Rita Izsák-Ndiaye is a human rights expert and former Hungarian diplomat. She has worked on human, minority and youth rights in various NGOs, the Hungarian Government and with international organizations. She served as the United Nations Special Rapporteur on minority issues between 2011 and 2017, as well as member and Rapporteur of the UN Committee on the Elimination of Racial Discrimination between 2018-2022. In 2021 and 2022, she was the Personal Representative of the OSCE Chairperson-in-Office on Children and Security. As of autumn 2022, she is Senior Adviser on Anti-Racism at UNDP.
Rita's mother is of Romani origin and her father's family was forcibly transferred in 1947 from Czechoslovakia, currently Slovakia, to Hungary under population transfers after World War II because of their Hungarian ethnicity. Since her university years, Rita worked on minority and human rights inspired by her family's and her own experiences with discrimination. She obtained a law master's degree at the Pázmány Péter Catholic University in Budapest, Hungary.[1]
Rita started her international career at the European Roma Rights Center in Hungary, then she became a Consultant of the UN Office of the High Commissioner for Human Rights in Geneva. Later, Rita worked in Hargeisa, Somalia, as a youth rights advisor and in Srebrenica, Bosnia and Herzegovina, as a human rights officer with OSCE. In 2010, she became Chief of Staff of the Social Inclusion Secretariat of the Hungarian Ministry of Justice and Public Administration and she coordinated the successful adoption of the EU Framework for National Roma Integration Strategies. She was also the first CEO and President of the Tom Lantos Institute.
She assumed the role as the United Nations Special Rapporteur on Minority Issues on 1 August 2011 after being appointed by the UN Human Rights Council, a position in which she was renewed in 2014 and that she held until 31 July 2017. During her tenure, Rita guided the work of the UN Forum on Minority Issues, prepared annual thematic and country reports to the UN Human Rights Council and General Assembly (including on criminal justice systems, Sustainable Development Goals, mass atrocity prevention, hate speech, the rights of religious and linguistic minorities, etc). She carried out official missions to Bosnia and Herzegovina, Cameroon, Nigeria, Brazil, Ukraine, the Republic of Moldova, and Iraq. She urged for the protection of minorities in Iraq,[2] Colombia,[3] Sri Lanka,[4] [5] and Cameroon,[6] as well as of homosexuals in Moldavia.[7] At the 27th Meeting of States parties to the International Convention on the Elimination of All Forms of Racial Discrimination (ICERD) in 2017, she was elected to become a member of the United Nations Committee on the Elimination of Racial Discrimination (CERD), as position that she assumed on 20 January 2018 with a term of four years.[8]

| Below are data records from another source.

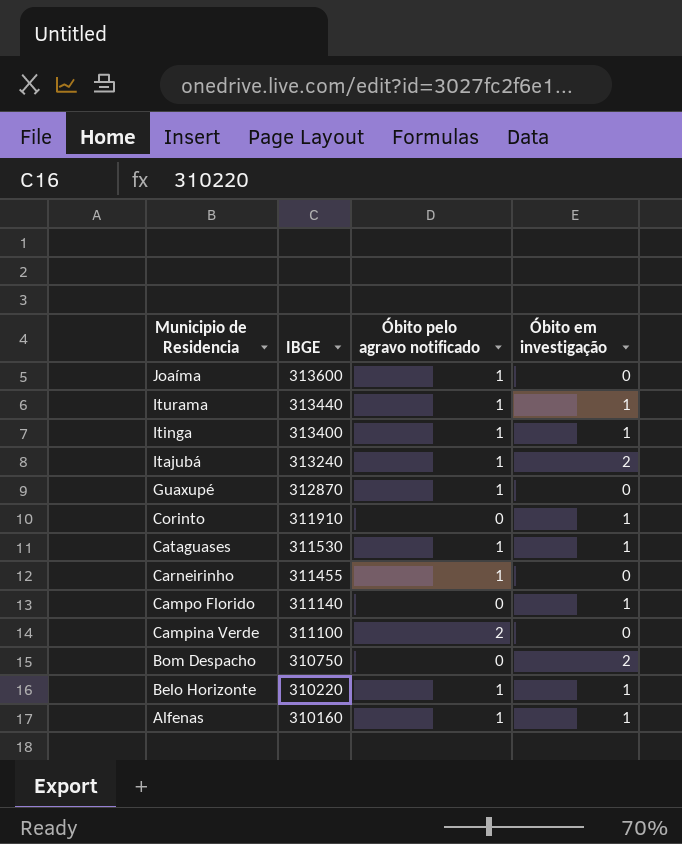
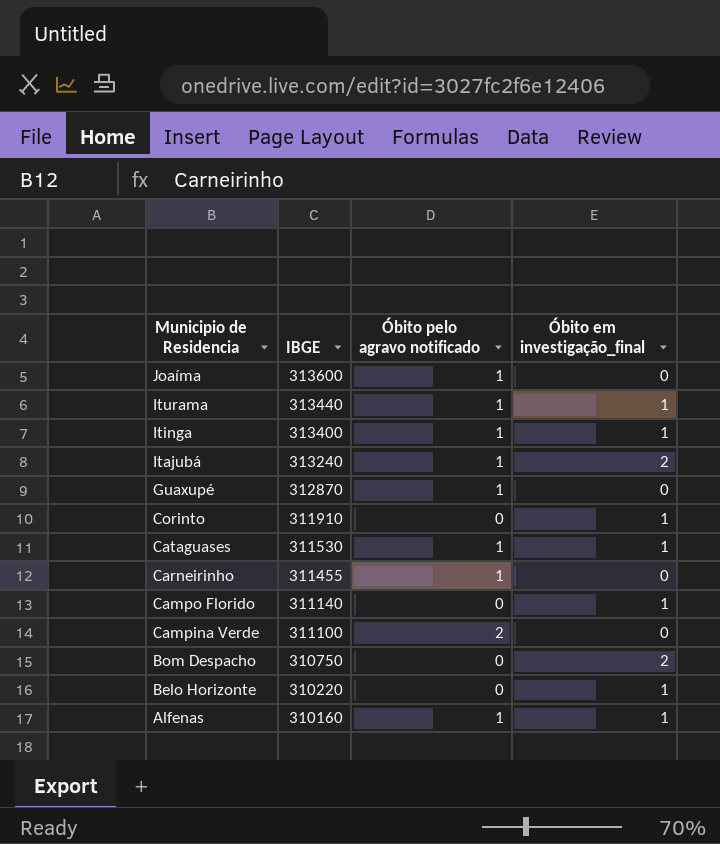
column name: Óbito em investigação -> Óbito em investigação_final
Belo Horizonte | Óbito pelo agravo notificado: 1 -> 0

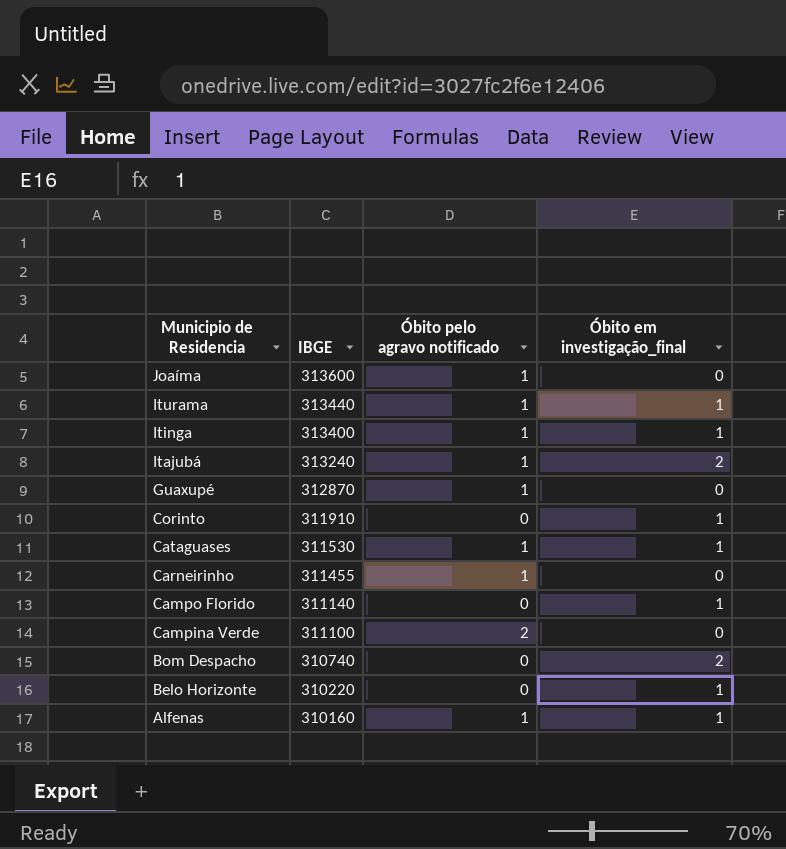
Bom Despacho | IBGE: 310750 -> 310740

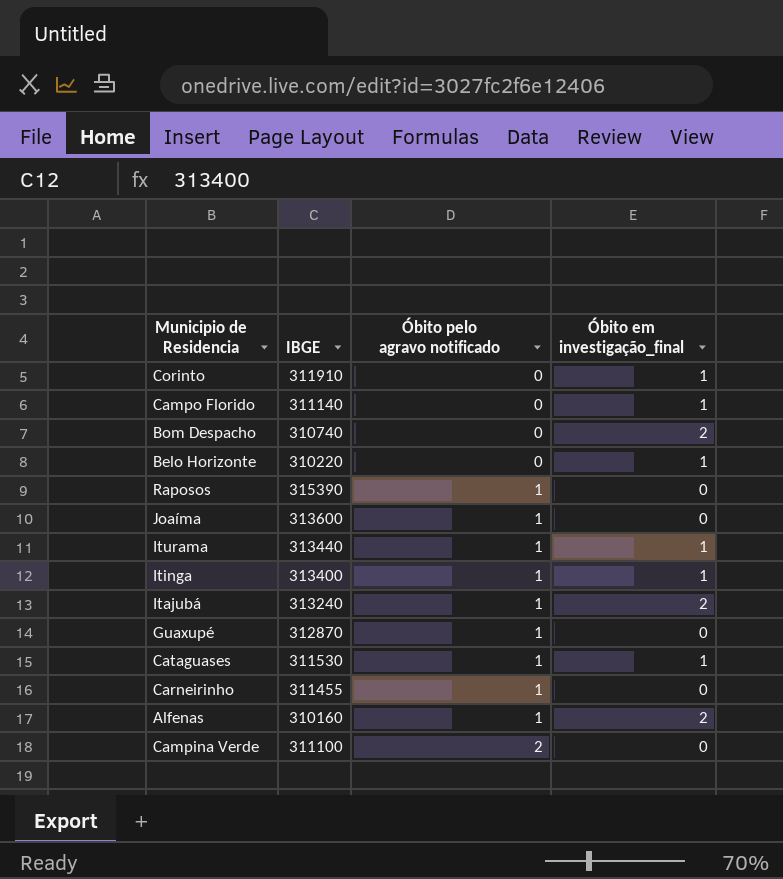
row order: Municipio de Residencia descending -> Óbito pelo agravo notificado ascending
row Raposos: none -> 315390 | 1 | 0
Alfenas | Óbito em investigação_final: 1 -> 2

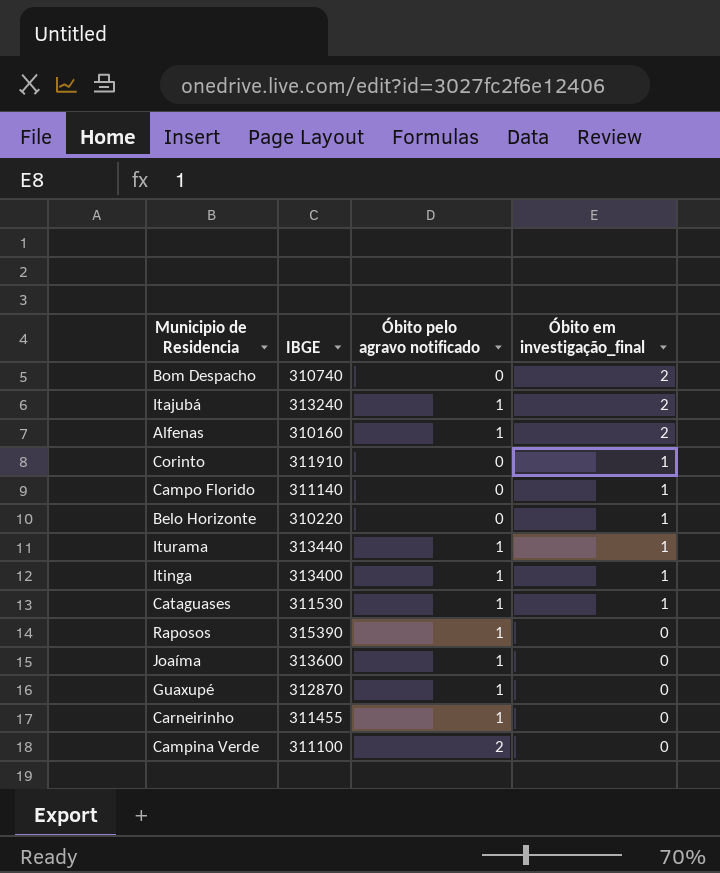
row order: Óbito pelo agravo notificado ascending -> Óbito em investigação_final descending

Izsák-Ndiaye has also served as senior human rights consultant for the UN Secretary-General's Envoy on Youth office in 2020 and 2021, personal representative on Children and Security of the Organization for Security and Co-operation in Europe,[9] . She is an advisory board member at the Global Centre for the Responsibility to Protect,[10] KONA Connect, and the Women Leadership Council of the International Coalition of the Sites of Conscience.
Rita is also a Senegalese citizen. She speaks Hungarian, English, French and German.